[What you need to do] Search the records for the string "center" and report how many lines contain it, with nothing else.

[The data]
>>>
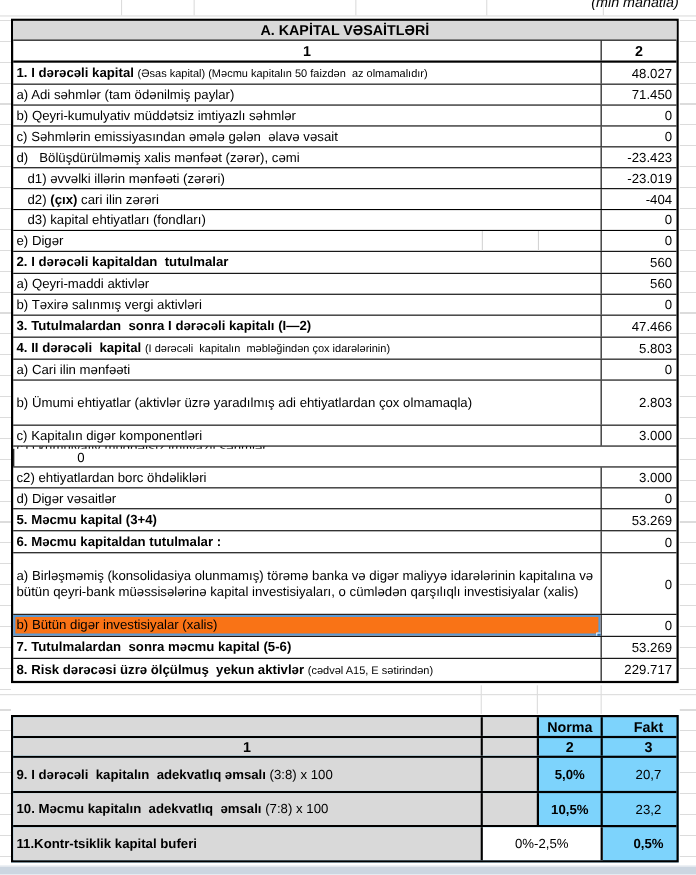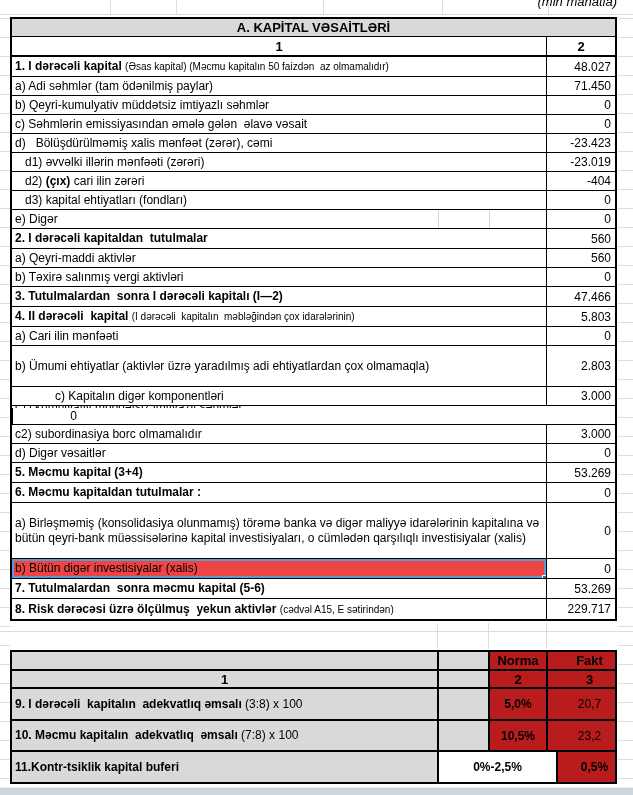--- a/index.html
+++ b/index.html
@@ -218,7 +218,7 @@
         </div>
         <div class="c-value">2.803</div>
       </div>
-      <div class="t-row" style="height: 19px; padding-left: 40px;">
+      <div class="t-row" style="height: 19px;">
         <div class="c-label">
           <span class="ltext"><span class="">c) Kapitalın digər komponentləri</span></span>
         </div>

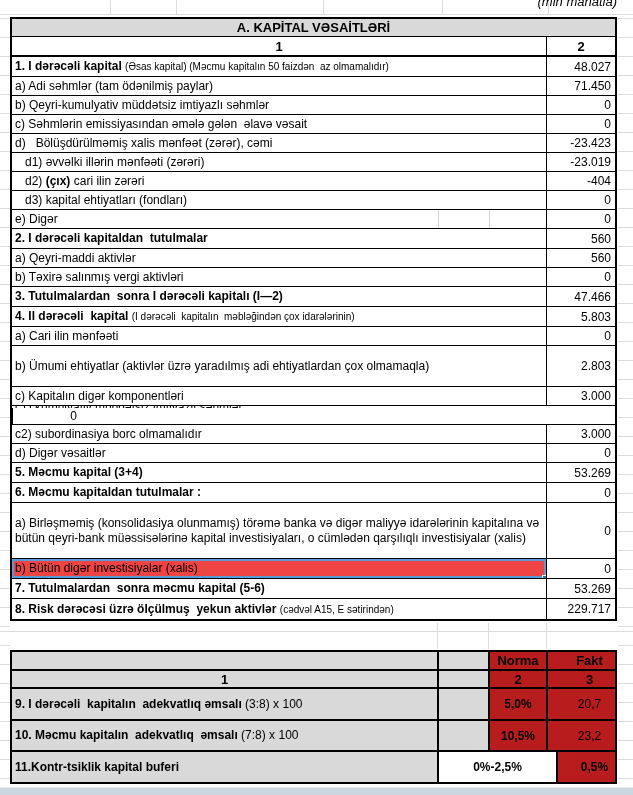--- a/index.html
+++ b/index.html
@@ -232,7 +232,7 @@
       </div>
       <div class="t-row" style="height: 19px;">
         <div class="c-label">
-          <span class="ltext"><span class="">c2) subordinasiya borc olmamalıdır</span></span>
+          <span class="ltext"><span class="">c2) ehtiyatlardan borc öhdəlikləri</span></span>
         </div>
         <div class="c-value">3.000</div>
       </div>

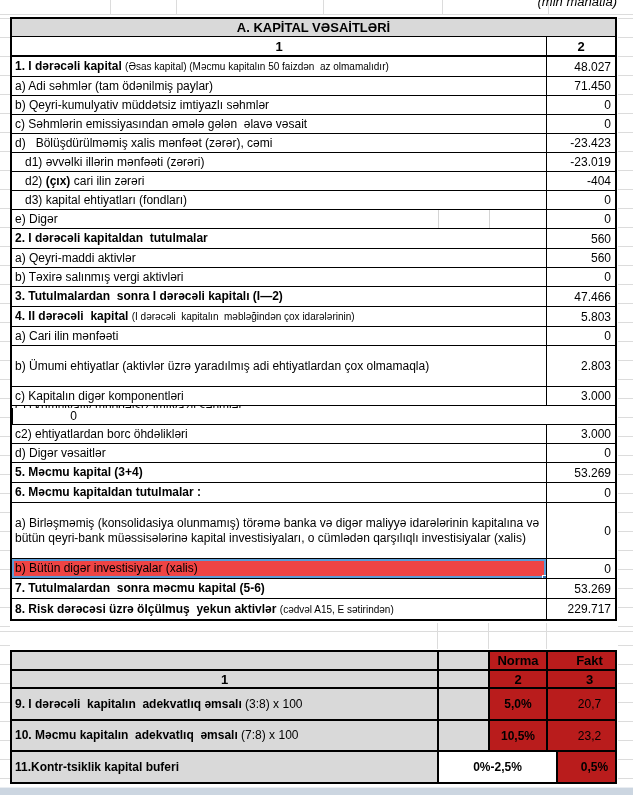--- a/index.html
+++ b/index.html
@@ -58,7 +58,7 @@
   .b  { font-weight:bold; }
   .sm { font-size:10px; }
   .c-label.selected {
-    background:#ef4444;
+    background:#f97316;
     box-shadow: inset 0 0 0 2px #5b9bd5;
   }
   .sel-handle {

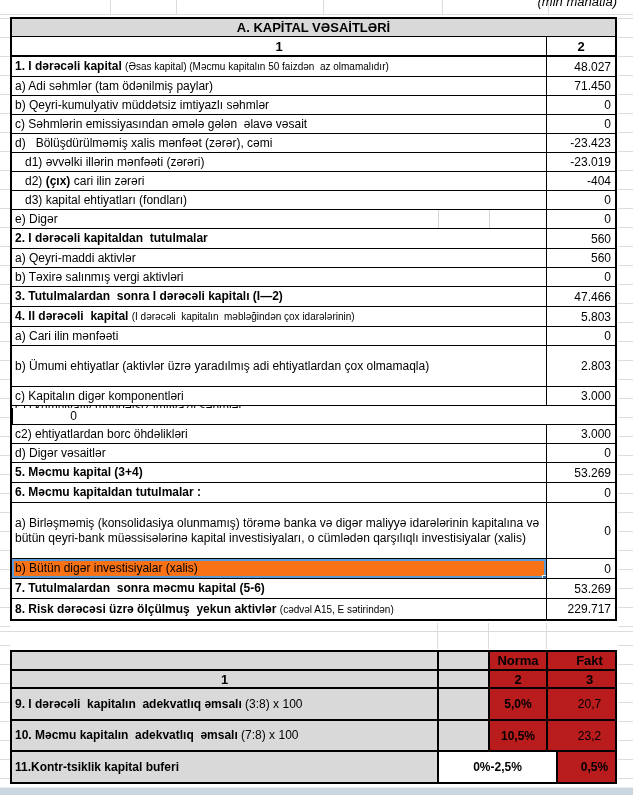--- a/index.html
+++ b/index.html
@@ -72,7 +72,7 @@
   
   .ratio-table {
     position:absolute; left:10px; top:650px; width:607px;
-    border:2px solid #000; background:#b91c1c;
+    border:2px solid #000; background:#7dd3fc;
   }
   .r-row { display:flex; border-bottom:2px solid #000; }
   .ratio-table .r-row:last-child, #ratio-rows .r-row:last-child { border-bottom:none; }

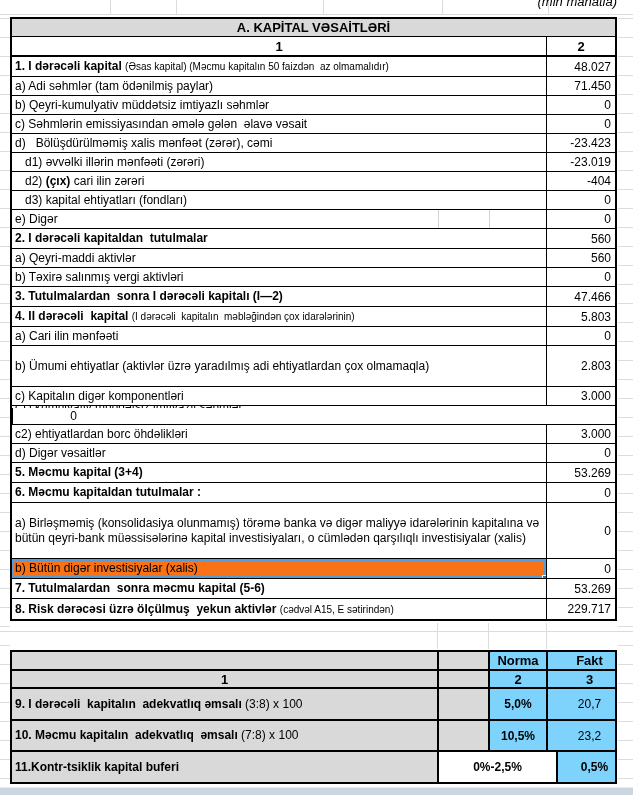--- a/index.html
+++ b/index.html
@@ -83,7 +83,7 @@
   .rs { width:51px; }
   .rn { width:58px; justify-content:center; font-weight:bold; }
   .rf { flex:1; justify-content:center;margin-left:16px; }
-  .rm { width:119px; justify-content:center; font-weight:bold; background:#fff; }
+  .rm { width:109px; justify-content:center; font-weight:normal; background:#fff; }
   .gray { background:#d9d9d9; }
   .center { justify-content:center; }
   .bold { font-weight:bold; }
<<<
[Response to the exercise] 5